I have tried multiple ways to arrive at the answer but I have yet to find an answer that I can fully understand. Here is what I tried, let's start of with the gradient of an arbitrary scalar function $f$. \begin{equation} \vec{\nabla}f = \nabla^if \hat{e}_i = \partial^i f\hat{e}_i = g^{ij} \partial_j f\hat{e}_i \end{equation} In this equation $\hat{e}_i$ is a basis vector of the tangent space. Since $f$ is a scalar function, the covariant derivative reduces to just the partial derivative. Working this out reveals we lack a factor $\sqrt{g_{ij}}$. An answer to a question similar to mine, Gradient, divergence and curl with covariant derivatives, revealed to me that the basis vectors in the tangent space are not orthonormal, $\hat{e}_i \hat{e}_j = g_{ij}$. Is this a definition I can just assume or is there some proof behind it?

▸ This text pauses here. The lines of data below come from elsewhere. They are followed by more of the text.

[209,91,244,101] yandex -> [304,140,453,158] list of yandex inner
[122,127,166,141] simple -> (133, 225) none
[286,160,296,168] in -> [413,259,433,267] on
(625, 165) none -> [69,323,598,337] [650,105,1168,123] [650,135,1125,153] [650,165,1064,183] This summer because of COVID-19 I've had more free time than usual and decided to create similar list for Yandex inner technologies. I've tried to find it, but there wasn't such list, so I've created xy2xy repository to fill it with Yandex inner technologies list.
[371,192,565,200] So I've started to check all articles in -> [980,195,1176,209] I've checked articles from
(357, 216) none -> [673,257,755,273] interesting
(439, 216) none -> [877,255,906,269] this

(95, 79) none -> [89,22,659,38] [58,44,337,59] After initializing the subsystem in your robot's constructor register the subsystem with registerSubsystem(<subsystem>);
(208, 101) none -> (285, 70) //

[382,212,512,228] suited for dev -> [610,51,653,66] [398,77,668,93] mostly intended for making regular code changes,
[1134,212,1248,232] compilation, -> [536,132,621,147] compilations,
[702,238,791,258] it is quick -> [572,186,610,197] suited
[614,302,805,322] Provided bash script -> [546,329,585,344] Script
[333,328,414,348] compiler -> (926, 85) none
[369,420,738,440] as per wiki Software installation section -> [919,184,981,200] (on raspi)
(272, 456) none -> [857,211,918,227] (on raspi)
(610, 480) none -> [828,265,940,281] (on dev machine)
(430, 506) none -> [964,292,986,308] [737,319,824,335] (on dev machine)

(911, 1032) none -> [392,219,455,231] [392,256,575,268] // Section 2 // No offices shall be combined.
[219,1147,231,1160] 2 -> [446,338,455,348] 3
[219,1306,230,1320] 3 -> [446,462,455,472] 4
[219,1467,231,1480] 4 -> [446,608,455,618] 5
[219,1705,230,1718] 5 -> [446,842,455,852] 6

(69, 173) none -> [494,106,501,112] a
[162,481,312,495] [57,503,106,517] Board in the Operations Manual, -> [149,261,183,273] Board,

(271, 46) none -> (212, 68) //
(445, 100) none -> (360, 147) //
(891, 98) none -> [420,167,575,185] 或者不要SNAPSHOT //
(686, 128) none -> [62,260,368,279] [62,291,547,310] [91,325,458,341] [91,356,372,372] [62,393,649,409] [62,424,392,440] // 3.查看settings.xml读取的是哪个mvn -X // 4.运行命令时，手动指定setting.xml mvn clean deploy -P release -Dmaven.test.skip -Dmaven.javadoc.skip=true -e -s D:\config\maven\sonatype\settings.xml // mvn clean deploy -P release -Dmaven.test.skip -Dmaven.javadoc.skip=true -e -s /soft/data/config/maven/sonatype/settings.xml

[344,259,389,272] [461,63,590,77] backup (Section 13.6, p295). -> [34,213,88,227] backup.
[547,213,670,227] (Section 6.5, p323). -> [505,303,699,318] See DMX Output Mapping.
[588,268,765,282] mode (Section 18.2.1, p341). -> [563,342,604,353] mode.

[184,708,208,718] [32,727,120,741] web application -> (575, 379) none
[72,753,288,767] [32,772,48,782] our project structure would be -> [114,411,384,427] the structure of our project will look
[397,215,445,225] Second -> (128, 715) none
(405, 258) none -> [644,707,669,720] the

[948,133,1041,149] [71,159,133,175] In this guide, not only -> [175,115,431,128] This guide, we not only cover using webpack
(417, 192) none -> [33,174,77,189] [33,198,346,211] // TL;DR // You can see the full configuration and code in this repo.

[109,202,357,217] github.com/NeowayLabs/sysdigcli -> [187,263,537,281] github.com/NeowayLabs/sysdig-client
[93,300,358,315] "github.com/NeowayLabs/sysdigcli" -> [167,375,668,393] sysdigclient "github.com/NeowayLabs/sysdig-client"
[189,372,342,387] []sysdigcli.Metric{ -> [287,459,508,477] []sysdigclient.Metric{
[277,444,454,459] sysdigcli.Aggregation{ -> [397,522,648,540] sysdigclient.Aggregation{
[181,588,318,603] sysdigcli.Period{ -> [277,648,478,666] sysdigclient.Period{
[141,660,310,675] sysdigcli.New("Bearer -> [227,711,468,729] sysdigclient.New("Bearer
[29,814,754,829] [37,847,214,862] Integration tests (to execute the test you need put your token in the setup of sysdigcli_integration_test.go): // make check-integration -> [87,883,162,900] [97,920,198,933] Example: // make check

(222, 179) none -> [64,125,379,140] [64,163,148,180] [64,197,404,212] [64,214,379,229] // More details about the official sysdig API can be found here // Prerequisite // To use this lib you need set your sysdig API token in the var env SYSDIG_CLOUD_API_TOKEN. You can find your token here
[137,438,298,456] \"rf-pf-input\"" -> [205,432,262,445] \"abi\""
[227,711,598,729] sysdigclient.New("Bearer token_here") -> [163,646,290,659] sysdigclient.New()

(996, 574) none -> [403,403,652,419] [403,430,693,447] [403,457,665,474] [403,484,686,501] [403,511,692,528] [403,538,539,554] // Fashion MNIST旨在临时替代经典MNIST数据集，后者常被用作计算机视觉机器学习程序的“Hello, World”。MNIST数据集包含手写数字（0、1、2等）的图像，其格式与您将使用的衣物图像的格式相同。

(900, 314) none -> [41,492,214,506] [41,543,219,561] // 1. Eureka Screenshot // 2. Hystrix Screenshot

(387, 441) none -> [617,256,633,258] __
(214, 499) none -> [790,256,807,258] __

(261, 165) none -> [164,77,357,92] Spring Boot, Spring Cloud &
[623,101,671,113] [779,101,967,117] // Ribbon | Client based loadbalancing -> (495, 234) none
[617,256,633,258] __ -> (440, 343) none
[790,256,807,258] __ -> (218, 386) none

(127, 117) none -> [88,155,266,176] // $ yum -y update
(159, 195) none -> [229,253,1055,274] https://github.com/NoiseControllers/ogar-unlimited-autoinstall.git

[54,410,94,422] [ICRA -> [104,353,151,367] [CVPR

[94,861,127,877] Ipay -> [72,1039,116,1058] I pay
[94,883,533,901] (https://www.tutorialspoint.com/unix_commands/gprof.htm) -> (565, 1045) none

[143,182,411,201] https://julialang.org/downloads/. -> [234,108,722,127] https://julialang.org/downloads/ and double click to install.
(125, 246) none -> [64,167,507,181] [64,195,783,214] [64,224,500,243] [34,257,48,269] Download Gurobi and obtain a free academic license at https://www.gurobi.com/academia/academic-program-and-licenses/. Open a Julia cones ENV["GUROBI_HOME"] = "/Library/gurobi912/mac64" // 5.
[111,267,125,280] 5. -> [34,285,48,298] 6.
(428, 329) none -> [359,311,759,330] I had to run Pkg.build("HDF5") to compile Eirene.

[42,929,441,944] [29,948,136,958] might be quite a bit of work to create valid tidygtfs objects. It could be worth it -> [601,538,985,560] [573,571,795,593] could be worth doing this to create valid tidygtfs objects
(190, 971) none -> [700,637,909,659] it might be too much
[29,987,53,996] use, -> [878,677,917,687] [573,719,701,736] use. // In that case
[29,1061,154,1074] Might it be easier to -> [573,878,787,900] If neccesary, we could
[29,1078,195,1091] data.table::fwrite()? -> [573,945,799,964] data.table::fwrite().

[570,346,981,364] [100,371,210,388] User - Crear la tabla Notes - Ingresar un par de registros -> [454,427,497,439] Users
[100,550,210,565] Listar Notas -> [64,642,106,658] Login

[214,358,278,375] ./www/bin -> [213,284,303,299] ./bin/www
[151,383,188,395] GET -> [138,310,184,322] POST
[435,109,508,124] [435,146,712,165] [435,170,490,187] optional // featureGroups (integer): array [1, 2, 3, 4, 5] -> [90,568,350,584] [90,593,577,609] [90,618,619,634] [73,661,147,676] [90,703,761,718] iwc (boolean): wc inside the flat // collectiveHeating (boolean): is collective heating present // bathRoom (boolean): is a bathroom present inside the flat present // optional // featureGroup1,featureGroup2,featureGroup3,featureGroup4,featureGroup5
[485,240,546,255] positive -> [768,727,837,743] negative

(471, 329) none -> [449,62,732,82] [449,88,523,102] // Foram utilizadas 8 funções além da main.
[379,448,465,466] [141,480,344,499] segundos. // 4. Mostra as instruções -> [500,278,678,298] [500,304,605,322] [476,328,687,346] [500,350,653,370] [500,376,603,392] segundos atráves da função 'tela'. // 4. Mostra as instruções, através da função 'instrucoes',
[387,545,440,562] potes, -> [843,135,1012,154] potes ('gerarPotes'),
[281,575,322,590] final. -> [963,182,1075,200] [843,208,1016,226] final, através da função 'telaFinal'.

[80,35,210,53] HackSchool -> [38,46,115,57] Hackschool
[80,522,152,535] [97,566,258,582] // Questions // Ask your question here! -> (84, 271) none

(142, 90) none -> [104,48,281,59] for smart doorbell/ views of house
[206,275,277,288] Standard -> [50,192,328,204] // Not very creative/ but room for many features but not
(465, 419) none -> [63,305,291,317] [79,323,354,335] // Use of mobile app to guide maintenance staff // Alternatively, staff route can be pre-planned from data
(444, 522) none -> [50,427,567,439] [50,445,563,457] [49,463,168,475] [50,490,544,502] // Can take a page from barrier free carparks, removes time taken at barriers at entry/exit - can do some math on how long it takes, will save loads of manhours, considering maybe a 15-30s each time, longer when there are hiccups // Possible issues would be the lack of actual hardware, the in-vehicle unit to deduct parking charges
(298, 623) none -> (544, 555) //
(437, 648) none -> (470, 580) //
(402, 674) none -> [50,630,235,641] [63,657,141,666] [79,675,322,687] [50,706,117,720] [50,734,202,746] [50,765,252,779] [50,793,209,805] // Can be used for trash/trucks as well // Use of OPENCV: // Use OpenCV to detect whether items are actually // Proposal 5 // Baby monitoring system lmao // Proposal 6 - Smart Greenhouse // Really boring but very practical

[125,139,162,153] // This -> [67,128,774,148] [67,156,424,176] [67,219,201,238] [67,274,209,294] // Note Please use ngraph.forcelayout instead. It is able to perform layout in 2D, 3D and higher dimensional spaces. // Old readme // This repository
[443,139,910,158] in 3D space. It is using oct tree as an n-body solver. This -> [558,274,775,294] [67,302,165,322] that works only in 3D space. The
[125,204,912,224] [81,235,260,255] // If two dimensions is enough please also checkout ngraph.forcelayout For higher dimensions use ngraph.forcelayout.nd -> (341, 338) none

To get the normalized unit vectors in polar coordinates we will thus have to change these unit vectors to: $\hat{e'}_i = \frac{\hat{e}_i}{\sqrt{g_{ii}}}$. Substituting this in our equation for the gradient and we find the missing factor and get the correct result. This I can understand.

Continuing to the divergence (Laplacian is just the divergence of the gradient, so I'll cover that later) of an arbitrary vector $\vec{V}$: \begin{equation} \vec\nabla\cdot\vec V = \nabla_i V^i \end{equation} This equation is correct, but the basis of $\vec V$ here is also the unnormalized basis $\hat{e}_i$, $\vec V=V^i \hat{e}_i$ while the divergence in spherical coordinates has derivatives of the vector w.r.t. the normalized basis. We can thus again substitute the normalized basis to get $\vec V = V^i \sqrt{g_{ii}} \hat{e'}_i$. The normalized vector components are thus equal to $\bar V^i = V^i \sqrt{g_{ii}}$. We can now rewrite this and substitute in the equation for the diverence and get: \begin{equation} \vec\nabla\cdot\vec V = \nabla_i \frac{\bar V^i}{\sqrt{g_{ii}}} \end{equation} Which yield the desired equation for spherical coordinates.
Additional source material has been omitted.